Problem: Please tally the lines of the listing that follows where the word "none" appears, and reply with the number only.

Record extracts:
* * * *

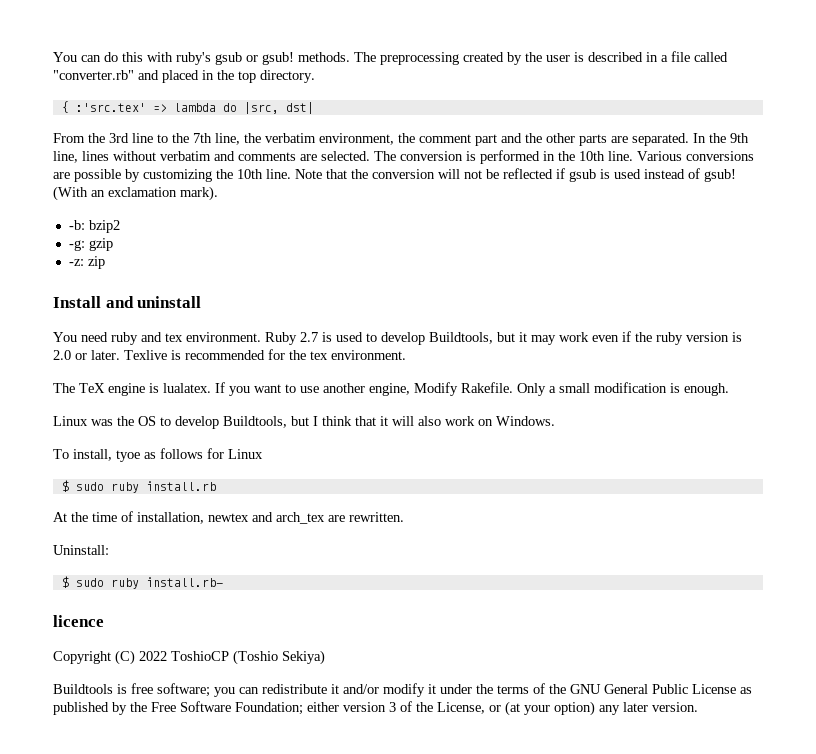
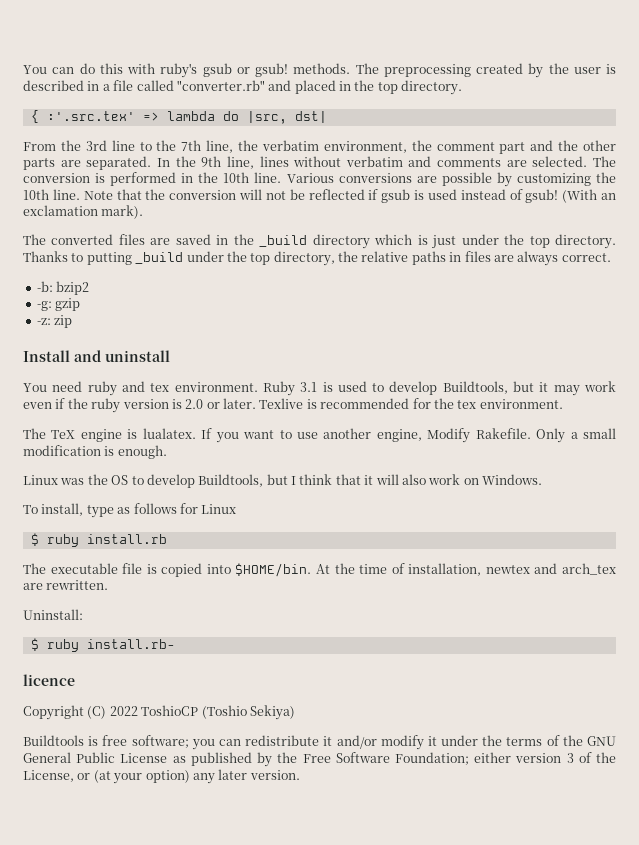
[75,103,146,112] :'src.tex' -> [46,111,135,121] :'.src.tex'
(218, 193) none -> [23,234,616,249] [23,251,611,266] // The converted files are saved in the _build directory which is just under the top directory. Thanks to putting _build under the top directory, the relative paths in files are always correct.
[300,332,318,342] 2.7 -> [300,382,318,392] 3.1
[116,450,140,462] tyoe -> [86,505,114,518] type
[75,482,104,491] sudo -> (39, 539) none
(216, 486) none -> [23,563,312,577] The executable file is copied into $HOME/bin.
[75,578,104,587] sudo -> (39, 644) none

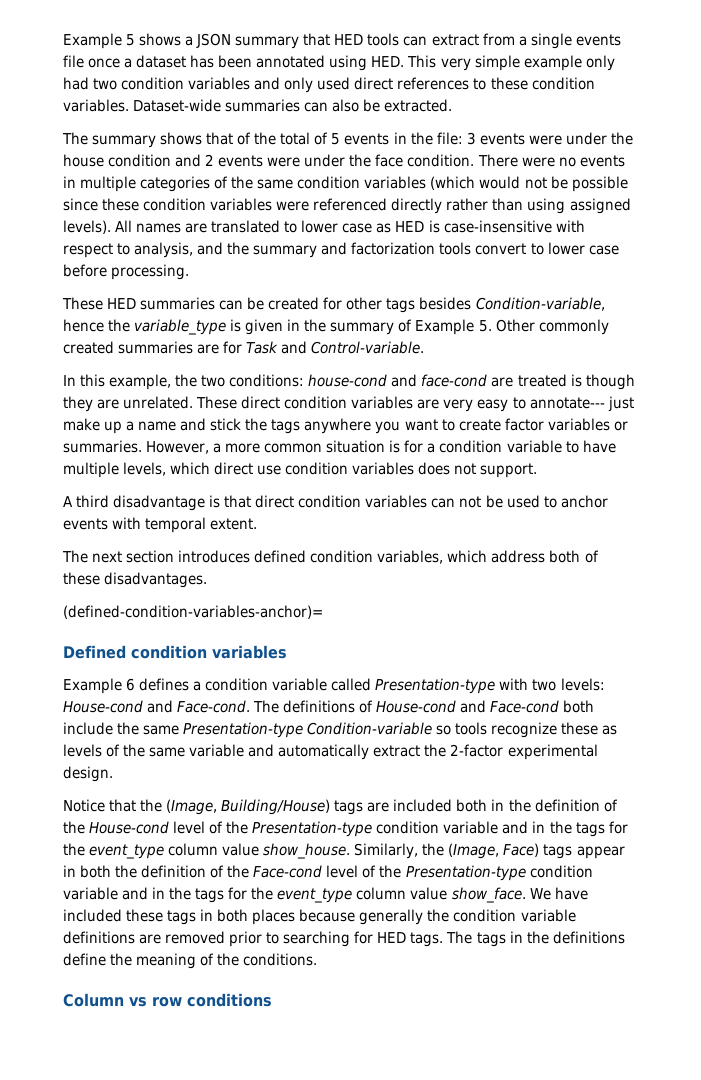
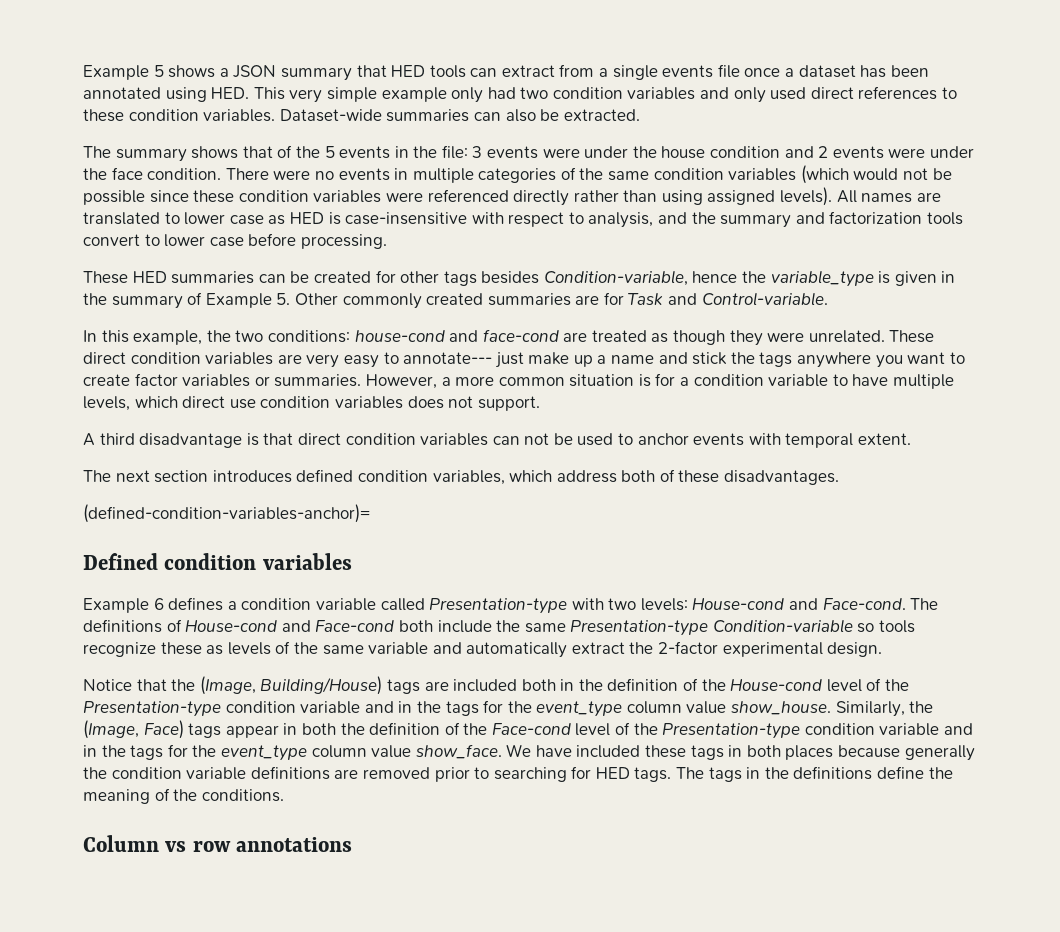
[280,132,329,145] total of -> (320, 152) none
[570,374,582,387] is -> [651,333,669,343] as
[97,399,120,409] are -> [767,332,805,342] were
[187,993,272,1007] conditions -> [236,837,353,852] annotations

* * * *

Reply to the task: 5